Data under study:
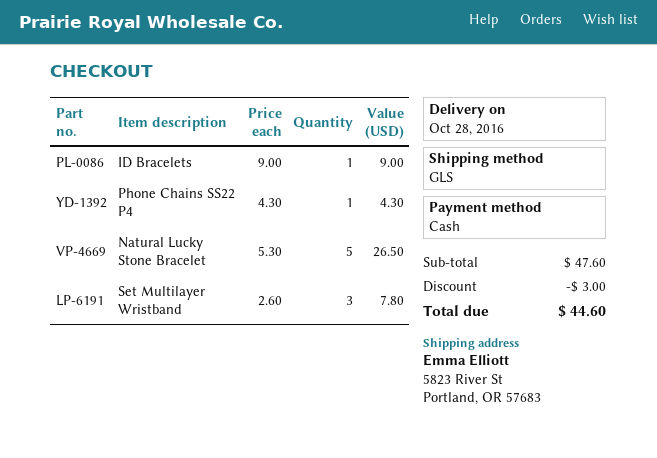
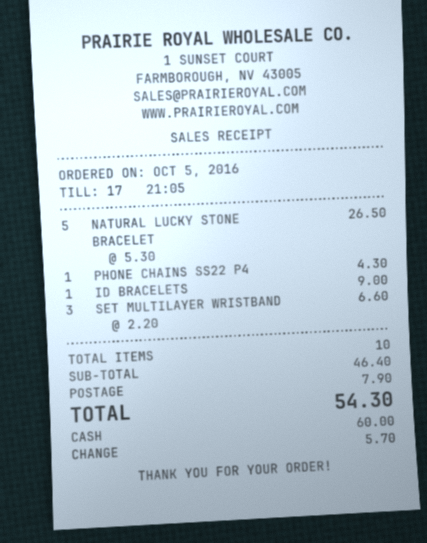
Set Multilayer Wristband: 3 x 2.60 = 7.80 -> 3 x 2.20 = 6.60
subtotal: 47.60 -> 46.40
discount: 3.00 -> none
shipping: none -> 7.90
total: 44.60 -> 54.30

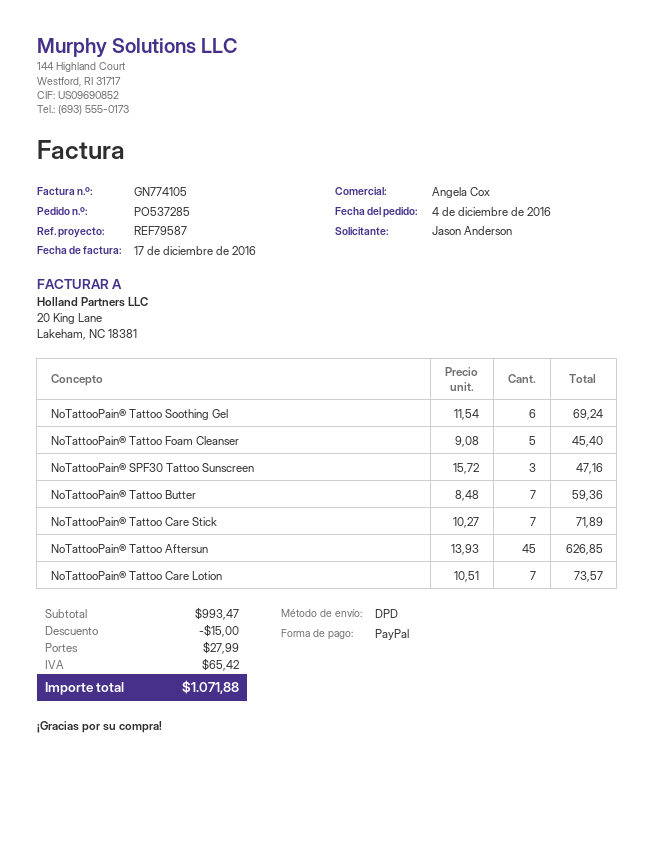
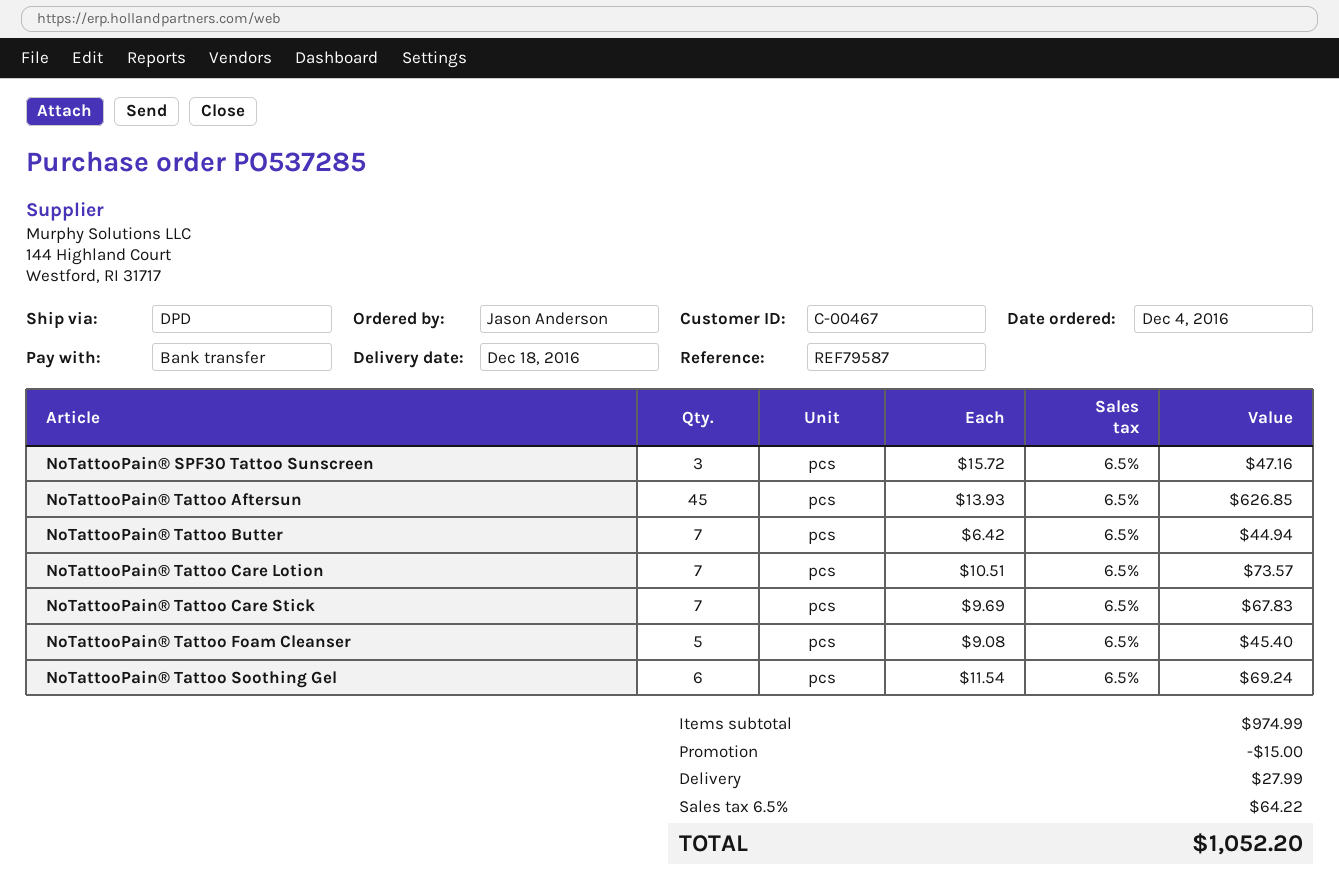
payment method: PayPal -> bank transfer
NoTattooPain® Tattoo Butter: 7 x 8.48 = 59.36 -> 7 x 6.42 = 44.94
NoTattooPain® Tattoo Care Stick: 7 x 10.27 = 71.89 -> 7 x 9.69 = 67.83
subtotal: 993.47 -> 974.99
tax: 65.42 -> 64.22
total: 1071.88 -> 1052.20

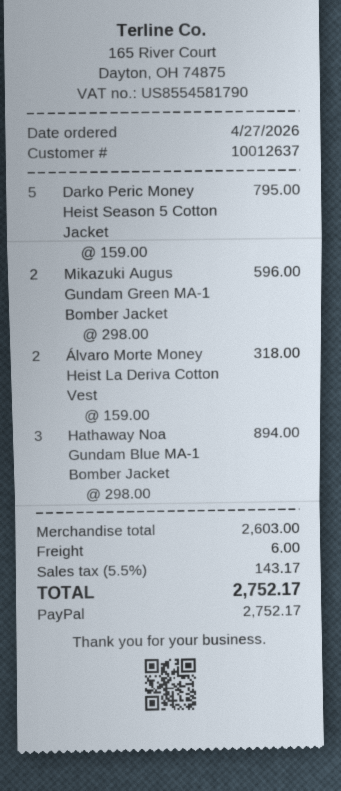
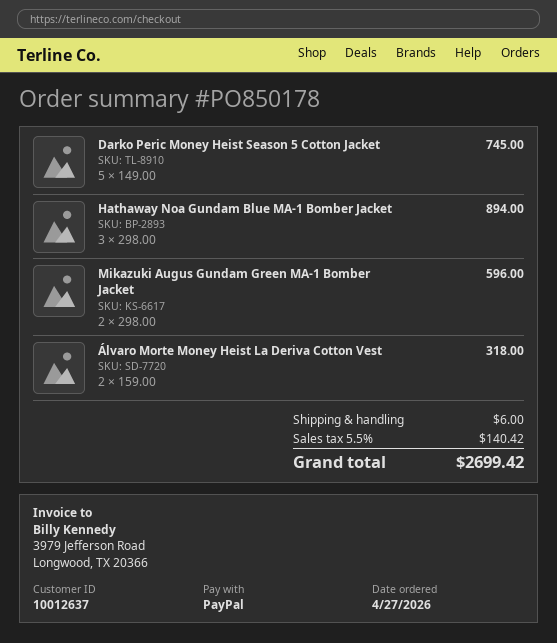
Darko Peric Money Heist Season 5 Cotton Jacket: 5 x 159.00 = 795.00 -> 5 x 149.00 = 745.00
tax: 5.5% = 143.17 -> 5.5% = 140.42
total: 2752.17 -> 2699.42

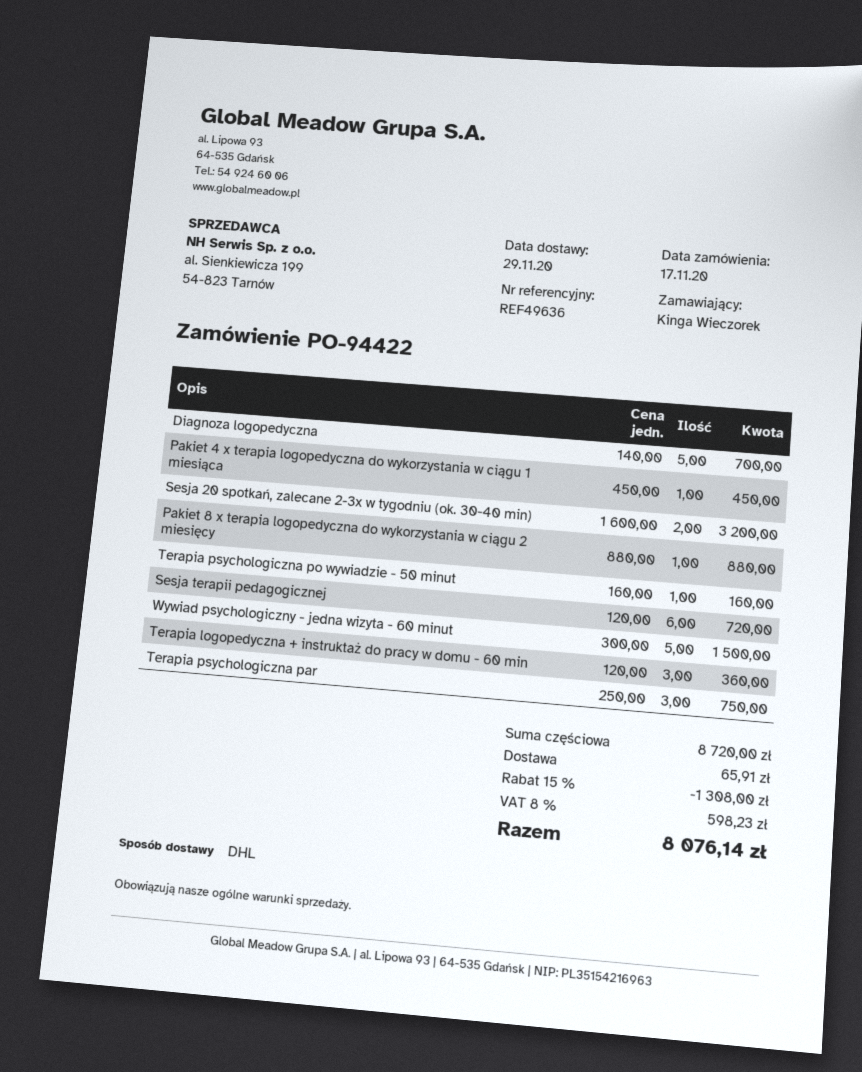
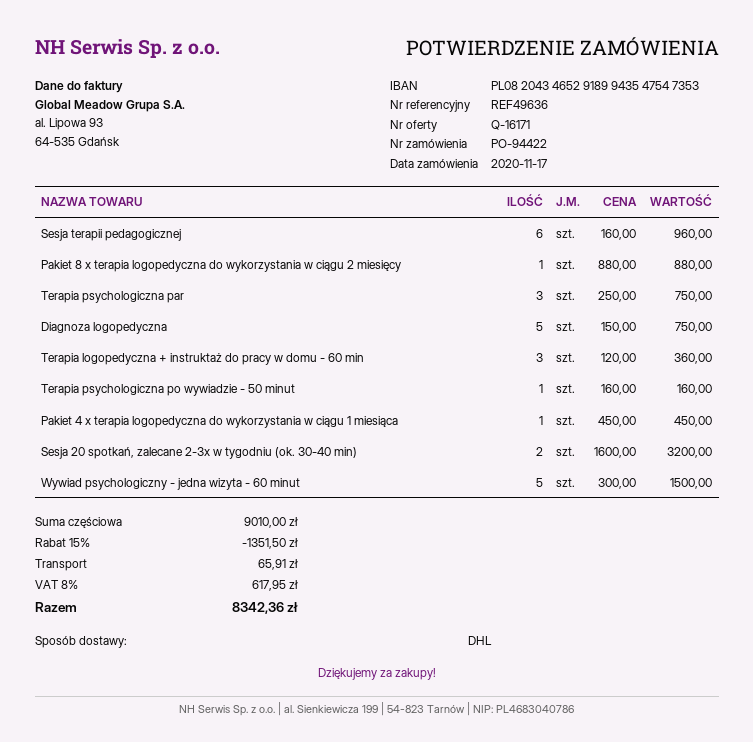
Diagnoza logopedyczna: 5 x 140.00 = 700.00 -> 5 x 150.00 = 750.00
Sesja terapii pedagogicznej: 6 x 120.00 = 720.00 -> 6 x 160.00 = 960.00
subtotal: 8720.00 -> 9010.00
discount: 15% = 1308.00 -> 15% = 1351.50
tax: 8% = 598.23 -> 8% = 617.95
total: 8076.14 -> 8342.36

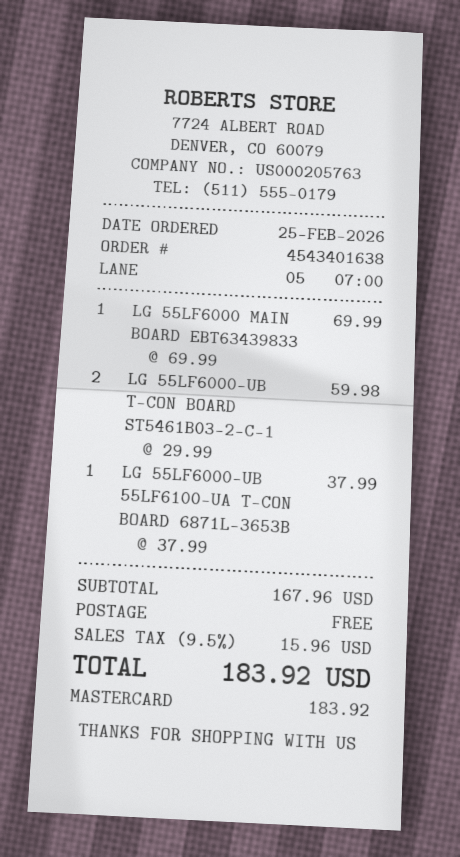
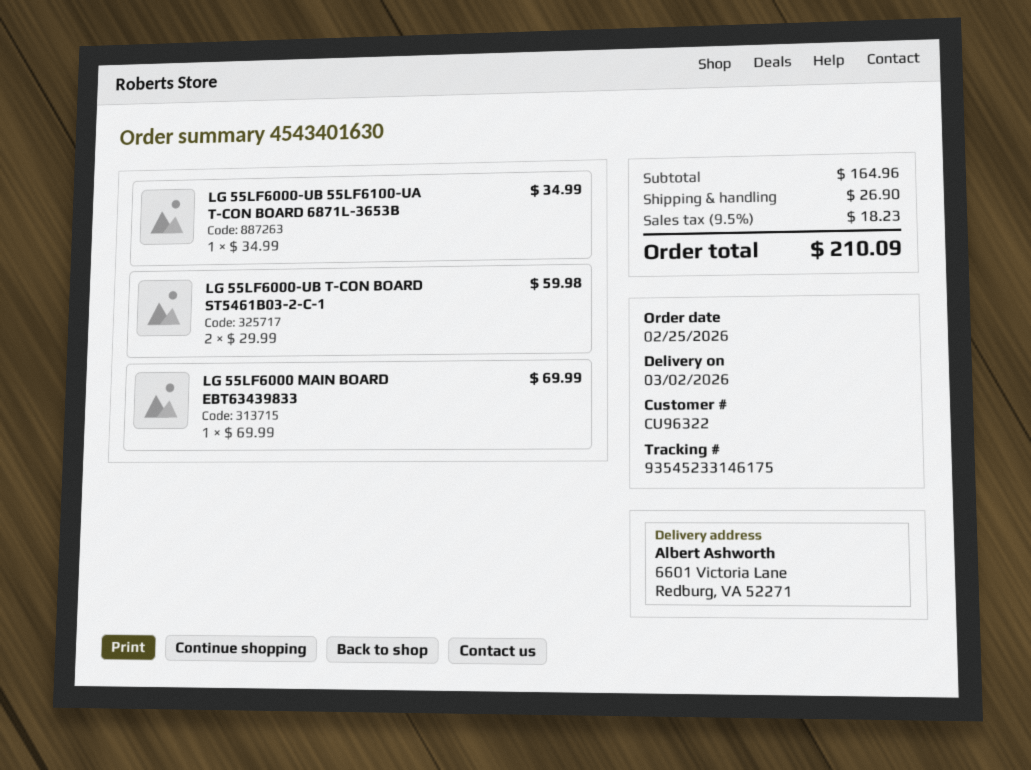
order number: 4543401638 -> 4543401630
LG 55LF6000-UB 55LF6100-UA T-CON BOARD 6871L-3653B: 1 x 37.99 = 37.99 -> 1 x 34.99 = 34.99
subtotal: 167.96 -> 164.96
shipping: 0.00 -> 26.90
tax: 9.5% = 15.96 -> 9.5% = 18.23
total: 183.92 -> 210.09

What is required: Pick out each line in the material containing "Tattoo".

Result of this task:
NoTattooPain® Tattoo Butter: 7 x 8.48 = 59.36 -> 7 x 6.42 = 44.94
NoTattooPain® Tattoo Care Stick: 7 x 10.27 = 71.89 -> 7 x 9.69 = 67.83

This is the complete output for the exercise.